• _TASK INSTRUCTIONS_: Reproduce the entries that follow exactly. No picture should appear in the result.

• _PROVIDED RECORDS_:
════════════════════

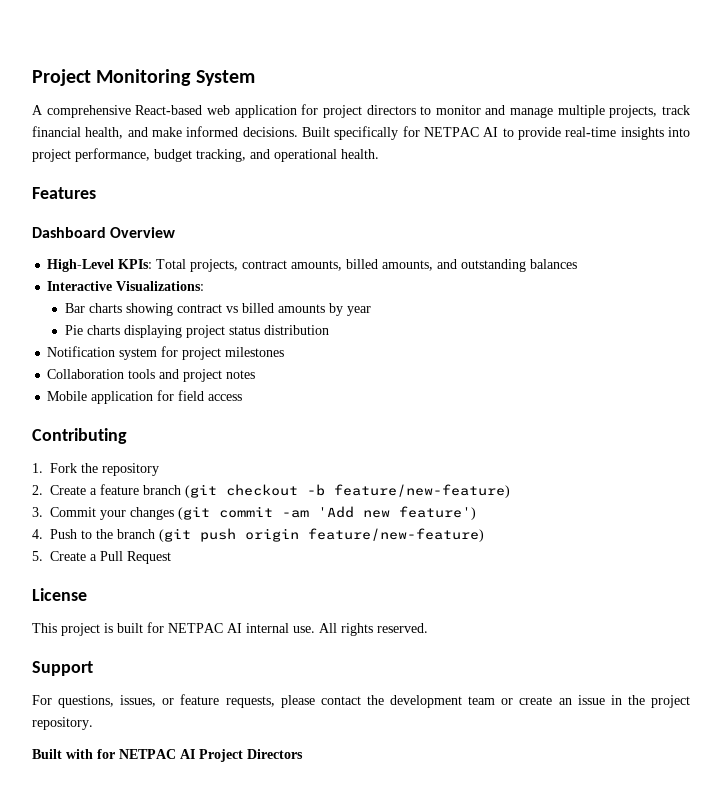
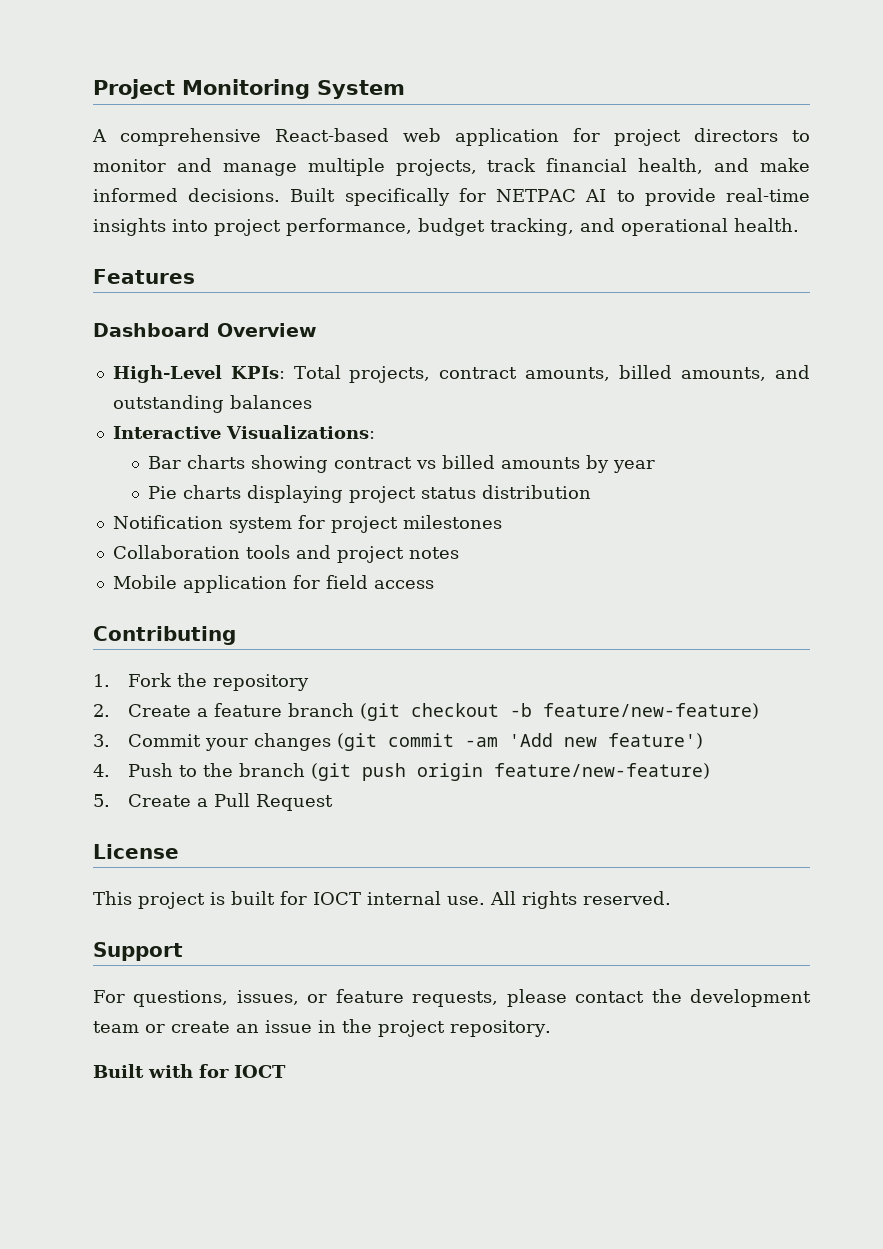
- This project is built for NETPAC AI internal use.
+ This project is built for IOCT internal use.
- Built with for NETPAC AI Project Directors
+ Built with for IOCT

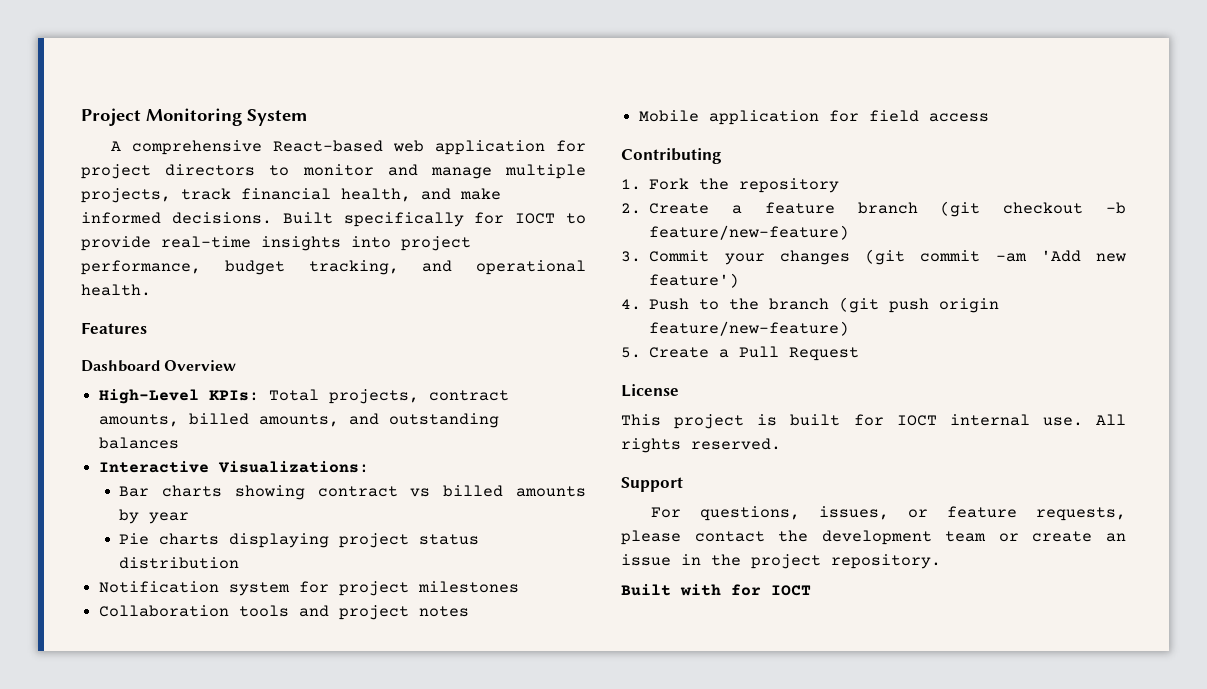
- Built specifically for NETPAC AI to provide real-time insights into project performance, budget tracking, and operational health.
+ Built specifically for IOCT to provide real-time insights into project performance, budget tracking, and operational health.

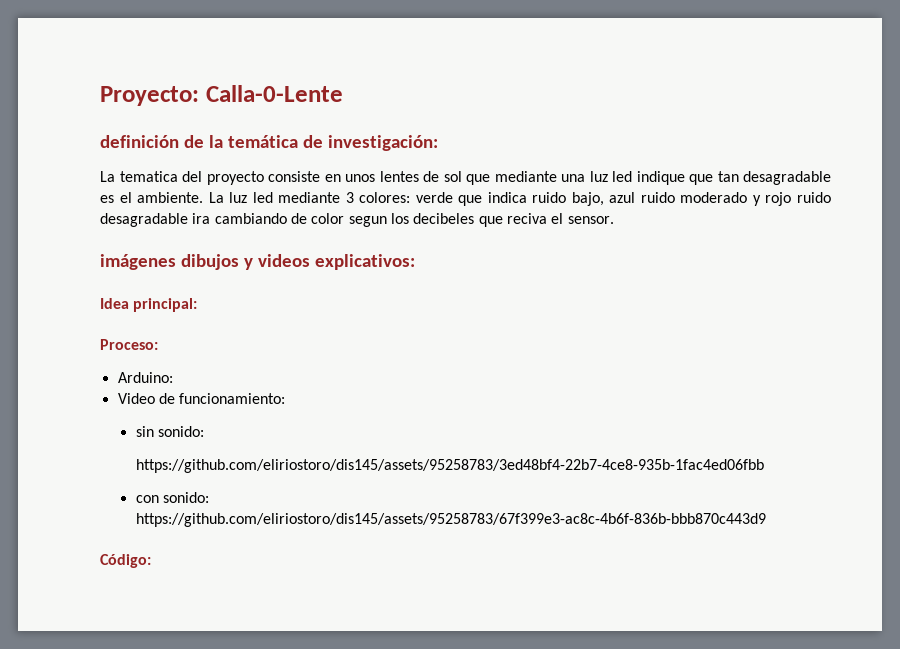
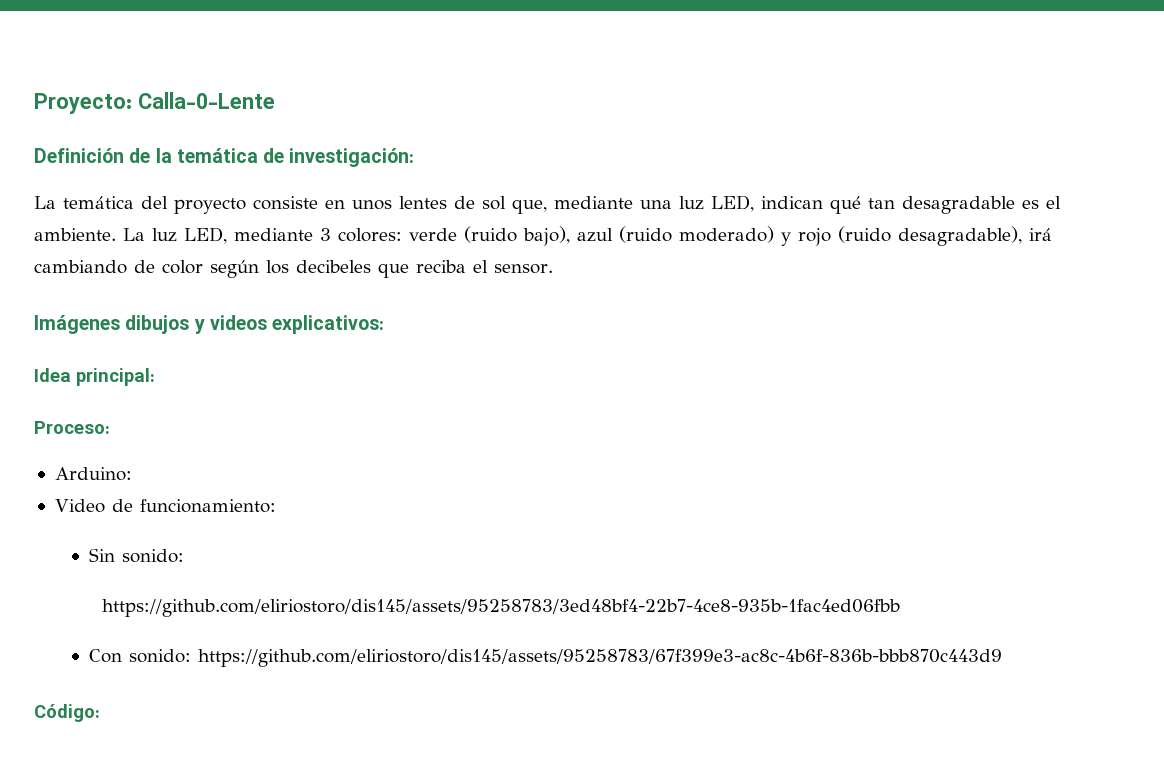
- definición de la temática de investigación:
+ Definición de la temática de investigación:
- La tematica del proyecto consiste en unos lentes de sol que mediante una luz led indique que tan desagradable es el ambiente.
+ La temática del proyecto consiste en unos lentes de sol que, mediante una luz LED, indican qué tan desagradable es el ambiente.
- La luz led mediante 3 colores: verde que indica ruido bajo, azul ruido moderado y rojo ruido desagradable ira cambiando de color segun los decibeles que reciva el sensor.
+ La luz LED, mediante 3 colores: verde (ruido bajo), azul (ruido moderado) y rojo (ruido desagradable), irá cambiando de color según los decibeles que reciba el sensor.
- imágenes dibujos y videos explicativos:
+ Imágenes dibujos y videos explicativos:
- sin sonido:
+ Sin sonido:
- con sonido: https://github.com/eliriostoro/dis145/assets/95258783/67f399e3-ac8c-4b6f-836b-bbb870c443d9
+ Con sonido: https://github.com/eliriostoro/dis145/assets/95258783/67f399e3-ac8c-4b6f-836b-bbb870c443d9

════════════════════

• _SOLUTION_:
- This project is built for NETPAC AI internal use.
+ This project is built for IOCT internal use.
- Built with for NETPAC AI Project Directors
+ Built with for IOCT

- Built specifically for NETPAC AI to provide real-time insights into project performance, budget tracking, and operational health.
+ Built specifically for IOCT to provide real-time insights into project performance, budget tracking, and operational health.

- definición de la temática de investigación:
+ Definición de la temática de investigación:
- La tematica del proyecto consiste en unos lentes de sol que mediante una luz led indique que tan desagradable es el ambiente.
+ La temática del proyecto consiste en unos lentes de sol que, mediante una luz LED, indican qué tan desagradable es el ambiente.
- La luz led mediante 3 colores: verde que indica ruido bajo, azul ruido moderado y rojo ruido desagradable ira cambiando de color segun los decibeles que reciva el sensor.
+ La luz LED, mediante 3 colores: verde (ruido bajo), azul (ruido moderado) y rojo (ruido desagradable), irá cambiando de color según los decibeles que reciba el sensor.
- imágenes dibujos y videos explicativos:
+ Imágenes dibujos y videos explicativos:
- sin sonido:
+ Sin sonido:
- con sonido: https://github.com/eliriostoro/dis145/assets/95258783/67f399e3-ac8c-4b6f-836b-bbb870c443d9
+ Con sonido: https://github.com/eliriostoro/dis145/assets/95258783/67f399e3-ac8c-4b6f-836b-bbb870c443d9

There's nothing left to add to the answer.